A voir la tignasse grisonnante du Kôrô Ahmadou Traoré dit Balaké, on ne peut s’empêcher d’avoir à l’esprit cette maxime. La soixantaine bientôt, cet homme né un 8 mars (ça ne s’invente pas !) est toujours d’attaque.

Le chanteur qui a remporté le premier disque d’or de l’histoire de la musique burkinabè sur les bords de la lagune ébrié, avec "Taximan n’est pas gentil" en 1982, vient de décrocher avec "Bétécé" chanté avec le groupe Africando en 2002, son second disque d’or. Comme quoi, le vin se bonifie en vieillissant !

Depuis plus de deux ans, sociétaire du groupe de salsa africaine Africando, cet infatigable artiste est le prototype du musicien exemple d’intégration et de rapprochement entre les peuples. Suivez le guide !

Ahmadou Traoré, grâce à la musique devient Balaké par la volonté des fans de l’orchestre Harmonie voltaïque. Ceux-ci n’arrêtaient pas de crier "bissez ! bissez !" lorsque, de retour de Guinée en septembre 1968, il interprétait avec brio cette chanson populaire (Balaké) de la patrie d’Ahmed Sékou Touré.

Celui qui a fait danser les foules d’Abidjan, Bamako, Dakar et Conakry, mais aussi d’Europe et d’Amérique a débuté sa carrière musicale en 1958 avec le célèbre groupe ouagalais "Harmonie voltaïque". Après un court séjour à Bamako en 1962, il jette son baluchon en Guinée où il réussit la prouesse de devenir chef d’orchestre du grand Horoya Band de Kankan pendant sept mois. Le talent ne ment pas ! Des lieux mythiques tels que le Solecte bar de Kankan, la Paillote ou encore le Jardin de Guinée à Conakry, l’on a vu côtoyer tour à tour Balla et ses Baladins, Kélétigui et ses Tambourini… Souvenir ! souvenir !

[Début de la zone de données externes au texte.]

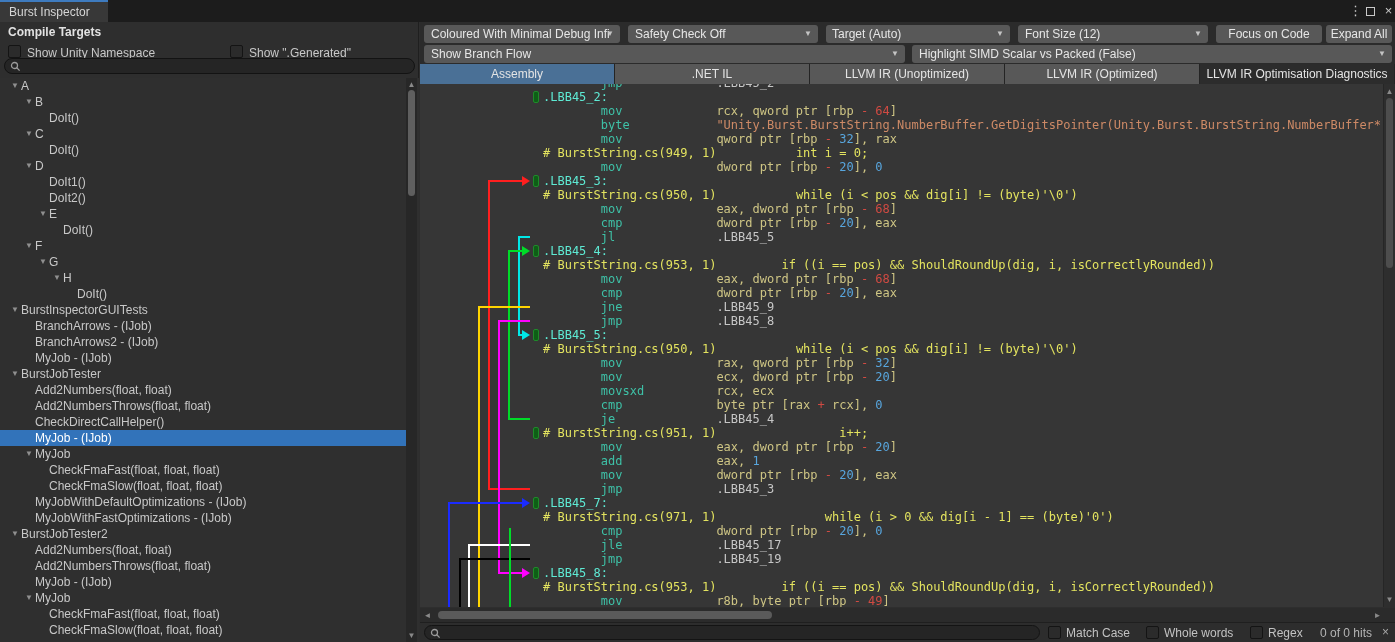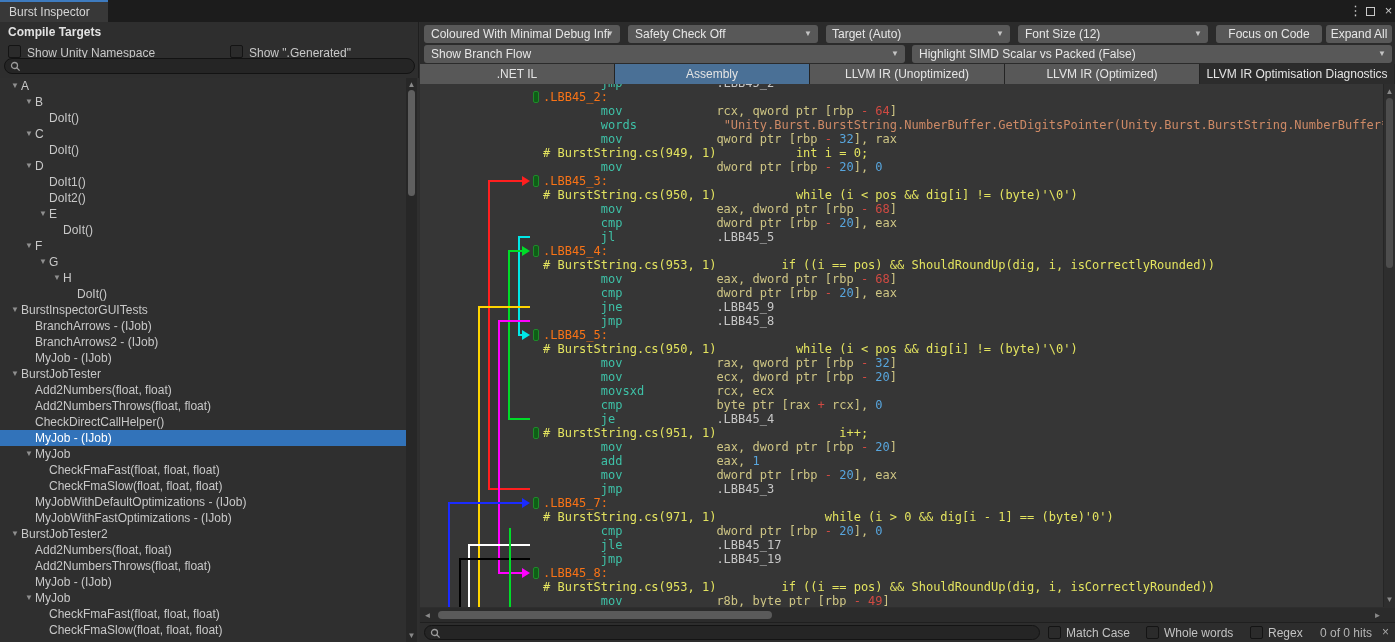".NET IL" div.tab { order: before "Assembly" -> after "Assembly" }
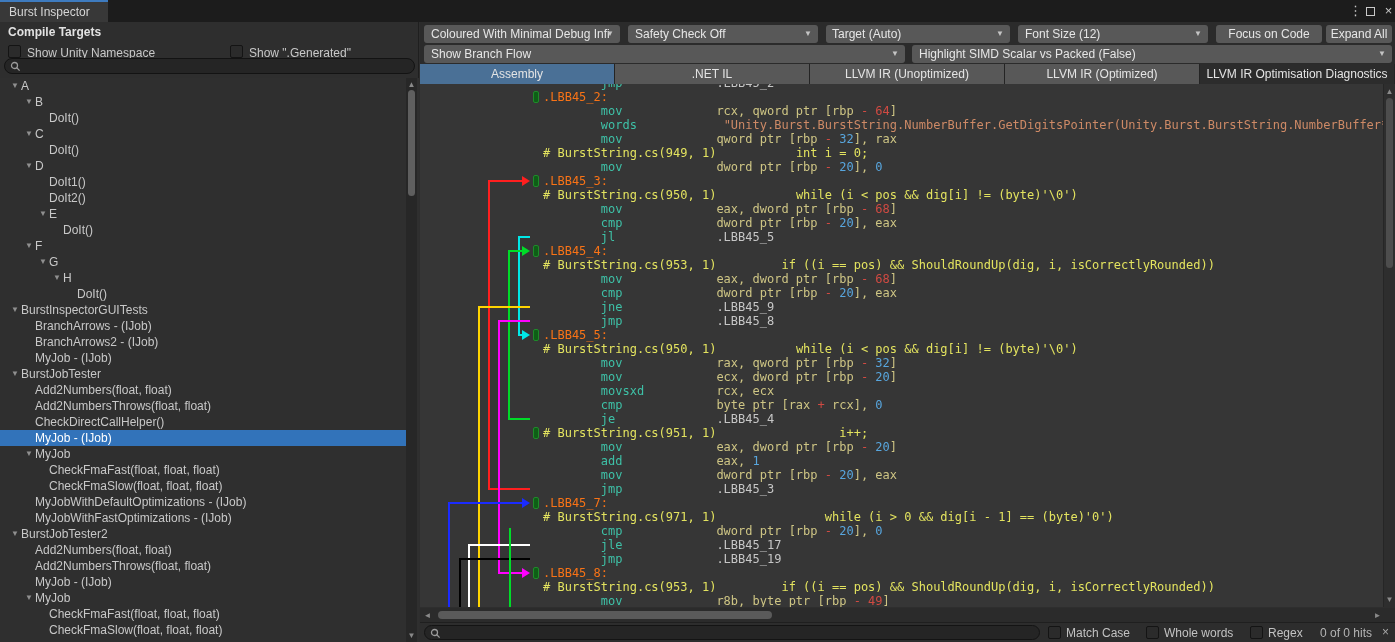".LBB45_2:" .lb { color: #f97316 -> #5eead4 }
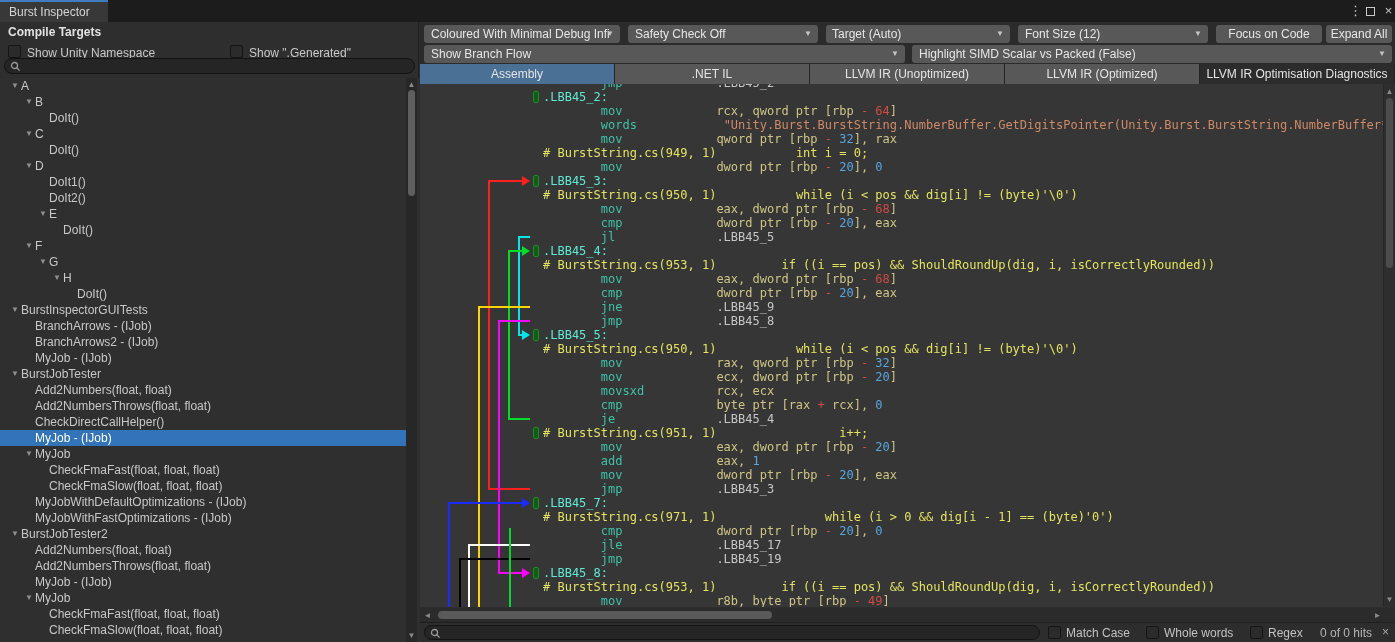"words" span.mn { text: words -> byte }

Percussionniste-chanteur, celui que les mélomanes du Bafing Jazz de Mamou avaient surnommé " Réotra " (Verlan de son nom), décide malgré son succès, de rentrer au bercail en 1968. La musique nourrissant difficilement son homme à l’époque, il continuera à travailler comme manœuvre dans des sociétés de travaux publics alors dirigés par des européens.

Comblé d’avoir fait danser des générations de burkinabè, Balaké peut a juste titre se venter d’avoir participé à la construction d’édifices mythiques, tel que l’Hôtel Indépendance en 1961. Il a par ailleurs pris part au premier bitumage de la route Ouaga-Pô en 1969. C’est sur ce chantier qu’une fracture à la jambe va le décider à se jeter corps et âme dans la musique et ça marche.

Malgré son succès international, Ahmadou Balaké reste cet artiste simple et modeste qui dans les maquis de Ouaga, se rappelle toujours aux bons souvenirs des mélomanes burkinabè. En déclarant récemment sur le plateau de la télé nationale, qu’il souhaiterait être conduit à sa dernière demeure au son de la musique nationale burkinabè (n’importe laquelle s’il vous plaît !) il démontre à quel point il aime son cher Faso.

Et pourtant, il a fallu que son ami milliardaire malien, Babani, de passage à Ouaga lors de la CAN 1998, surpris de voir notre Balaké national arriver à l’hôtel à mobylette, lui offre de quoi s’acheter une automobile " au revoir la France ". Ainsi va le Faso.

On se souvient encore des rires sarcastiques qui tendaient à taxer le Kôrô de déviationnisme, lorsqu’il a produit Baya Mapouka pour être dans le vent. C’était pour lui une façon de dire que malgré son âge, il demeurait vert de talent au point d’aller chasser avec brio sur des terres de la jeunesse musicale. L’ire de Balaké n’avait alors d’égale que la trop grande (tout excès est nuisible !) modestie des Burkinabè qui les conduit souvent à n’apprécier un talent que lorsqu’il vient de loin.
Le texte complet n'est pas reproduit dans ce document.